Listening in to state Rep. Dowling
Yours truly poked his ear into a “telephone town hall” the other evening featuring Uniontown’s representative in the Pennsylvania House, Matthew Dowling, a Republican.
Dowling, who was in a serious vehicle accident in October 2021, sounded in fine voice. How he felt he didn’t say. Even when a caller opened the door to a discussion of his health, he kept the matter under wraps. By doing so, he demonstrated admirable restraint and respect for his own privacy.
On the other hand, maybe he figured that talking about his physical well-being was pointless or politically fraught, though given his district, the whole thing seems immaterial.
Absent a political tsunami, Republicans are going to be in charge of local politics for years to come.
Democrats, get used to it, and get used to young Mr. Dowling.
It would be nice to report that Dowling came clean about the 2020 presidential election; that he admitted that Joe Biden is the legitimately elected president of the United States. I can’t so report because it didn’t happen.
You might know Dowling signed on to the proposition that Biden’s Pennsylvania victory was tainted and that the vote of the people for president warranted scrutiny.
In a letter to the state’s congressional delegation, Dowling (along with state Rep. Ryan Warner and state Sen. Patrick Stefano and dozens of other GOP members of the General Assembly) urged their Washington, D.C., counterparts not to recognize Biden’s 80,000-vote majority in the state, pending further investigation.
The letter’s great ask was to come to fruition on the day Congress counted the Electoral College votes for president – Jan. 6, 2021.
Nothing more needs to be said about that. At least for the moment.
From a purely news angle, the big thing coming out of the telephone town hall was what Dowling didn’t say. He didn’t say he would support Donald Trump running for president again.
He was given the opportunity by a caller, who, at the end of a complaint about Nancy Pelosi, Chuck Schumer, and congressional pay, said that she couldn’t “wait for Trump” to take on Joe Biden in 2024.
The woman caller – she said she was 81 – commented, “I don’t like what’s going on in our government.”
Dowling response was mild enough and a bit of a non sequitur, “We’ve been hit hard during the pandemic,” he said.
It’s not easy being a state representative, at least judging by the questions Dowling fielded. Several times, callers veered off into the thicket of federal government policies and programs, instead of sticking to state government.
A fella by the name of Don, who apparently served in both the Korean and Vietnam wars, called in a complaint about the absence of “veteran bonuses.”
Another veteran was more on target. He complained that seniors like himself are required to pay school property taxes at a time in life when they have no children of their own in school.
Actually, Dowling took several questions about property taxes. “Many of our seniors are struggling” because of them, he said at one point.
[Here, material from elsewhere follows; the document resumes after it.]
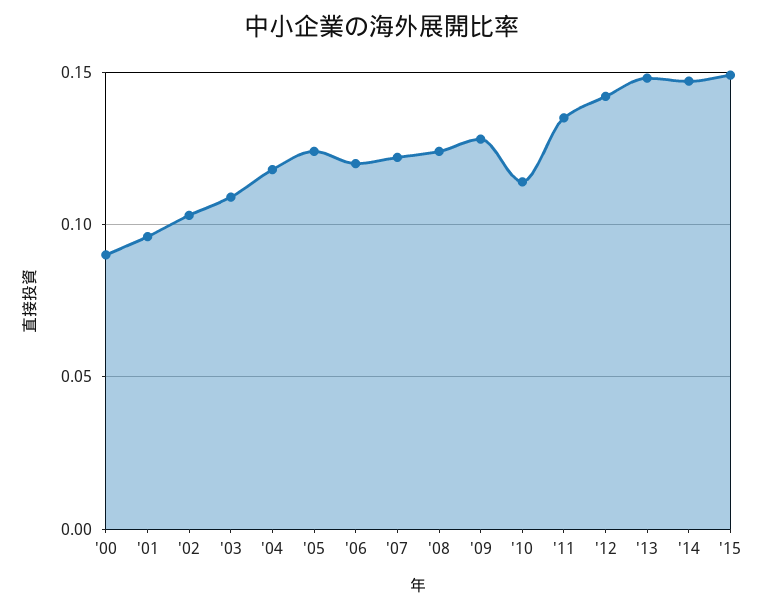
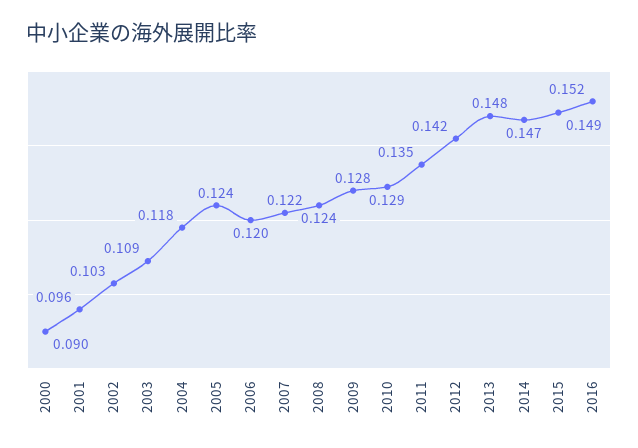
'10: 0.115 -> 0.129
2016: none -> 0.152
He pointed to mistakes made decades ago, when the state government skipped out on its obligation to fund teachers’ retirement accounts, as the heart of the school funding problem.
Dowling more or less conceded the problem is intractable. He took note of proposals to substitute property tax revenues with an expanded state sales tax. The problem, he said, is that the statewide sales tax would have to be in the 14% range to generate the same amount of revenue collected by school district property taxes.
Instead of excoriating teachers, which has become fashionable among some Republicans, Dowling said, “We’d be no place without our teachers.”
Instead of excoriating public education, another GOP talking point in some locales, Dowling defended it. Without placing too great an emphasis on the point, he told the veteran who complained about paying property taxes even though he has no school-age children in his household, that like previous generations (the generation that paid for his education, for instance), he was going to have to grin and bear it.
Of course, that’s a paraphrase.
Dowling ended the evening call with an unsolicited comment on the Second Amendment to the U.S. Constitution – that one about “bearing arms.” He’s for it.
The comment seemed unnecessary, almost as if were trying to make up for something. Perhaps he wanted to remind Republicans on the call why they were Republicans. Dowling’s Second Amendment comment sounded like a political safety net, Republican-style.